The full tide of human existence… (Dr. Johnson) Unreal city, under the brown fog of a winter dawn … (T.S. Eliot) Hedged about with pomp and ceremony. (Dr. Folk) Shining in the distance the lights of London lay. (G.R. Sims) The parks are the lungs of London. (William Pitt) The best way of seeing London is from the top deck of an omnibus. (W.E. Gladstone) The clear Thams bordered by its gardens green. (William Morris). The place where I left my love, my heart and my dreams with all their young illusions! (Carl William Brown)
London was founded as a communication center by the Romans shortly after they invaded Britain in 43 AD. The name of London probably come from the Celtic “Llyn Din” that means “Hill by the pool”, which the Romans turned into Londinium, as it was called then, was a little village on the Thames, on the route to the provincial capital in eastern England. The Romans built a bridge across Thames on that route, the first bridge on the Thames near the little village. London had narrow, congested streets lined with tiny shops and houses built of wood and plaster back then. Even the London Bridge, which was considerably more than just a river crossing, had this tendency of narrow, crowded spaces. Therefore, a new stone bridge was built in 1176 to replace the old one.

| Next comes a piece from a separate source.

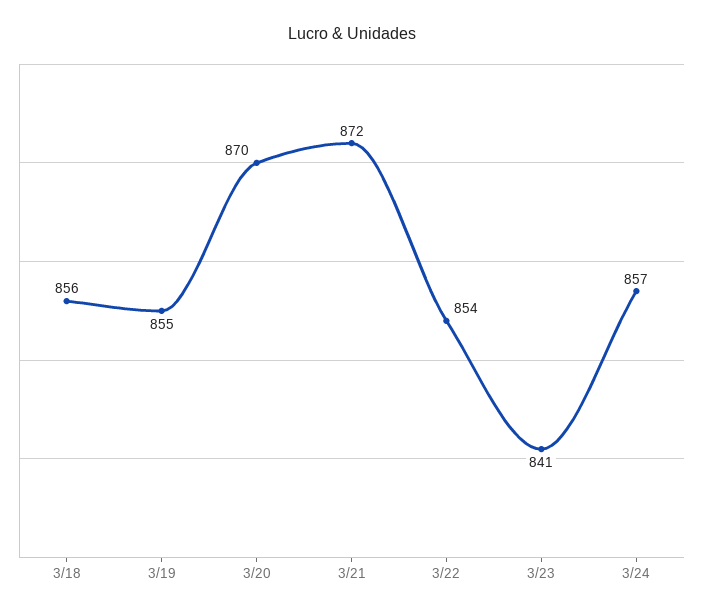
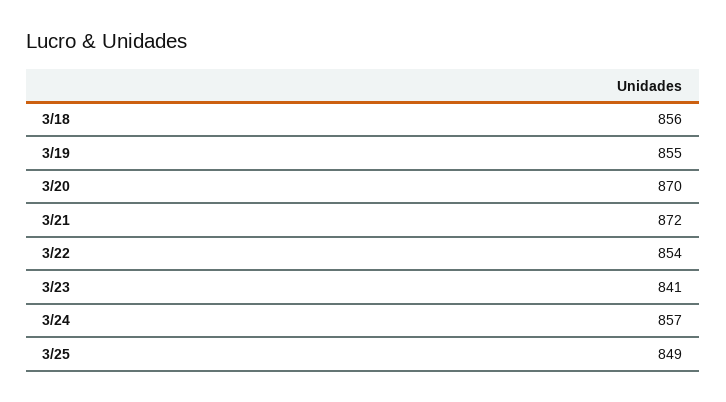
3/25: none -> 849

The city of London grew, and so did its population; by 1600 there were 200.000 souls, by the end of the 17th century shot up to 575.000, surpassing Paris as the largest city in Europe. Thus, London became the biggest city in Europe. It also became a cultural center, the center of the English cultural Renaissance, with major figures as Christopher Marlowe, Ben Jonson, William Shakespeare. London was Britain’s economic powerhouse and the center of a burgeoning empire.
The city continued to grow and develop to what we see today, always combining the past with the present. In fact, that’s what I think of when I think of London: a perfect binding of the past and the present. I think of the Big Ben, the Houses of parliament, Boadicea and Her Daughters facing Big Ben and the Palace of Westminster across the road, 10 Downing Street, the Tower Bridge, the Great Fire, Barbican Arts Center, parks, Nelson’s statue in Trafalgar square, the wax museum, Peter Pan in Kensington Gardens, Buckingham palace, the double deckers, the black cabs and, last but not the least, rain.
The Houses of Parliament, also called the Palace of Westminster, range along the Thames with Victoria Tower at one end and Big Ben, the famous bell in the Clock Tower, at the other. Westminster Abbey, built in Gothic style, has been the scene of the coronation of sovereigns from William the Conqueror to Elizabeth II. Buckingham Palace was made the official residence of the Sovereign by Queen Victoria. The Royal Guards change at 11.30 every day much to the delight of the tourists. Sir Christopher Wren’s baroque masterpiece known as St. Paul’s Cathedral was built after the Great Fire in 1066. The Duke of Wellington, Wren himself and Nelson are buried here. Lord Nelson’s statue dominates Trafalgar Square, a big square in the center of London named in commemoration of a great English naval victory. People and especially pigeons gather here to see the fountains, the big lions and the statue of the victorious Admiral.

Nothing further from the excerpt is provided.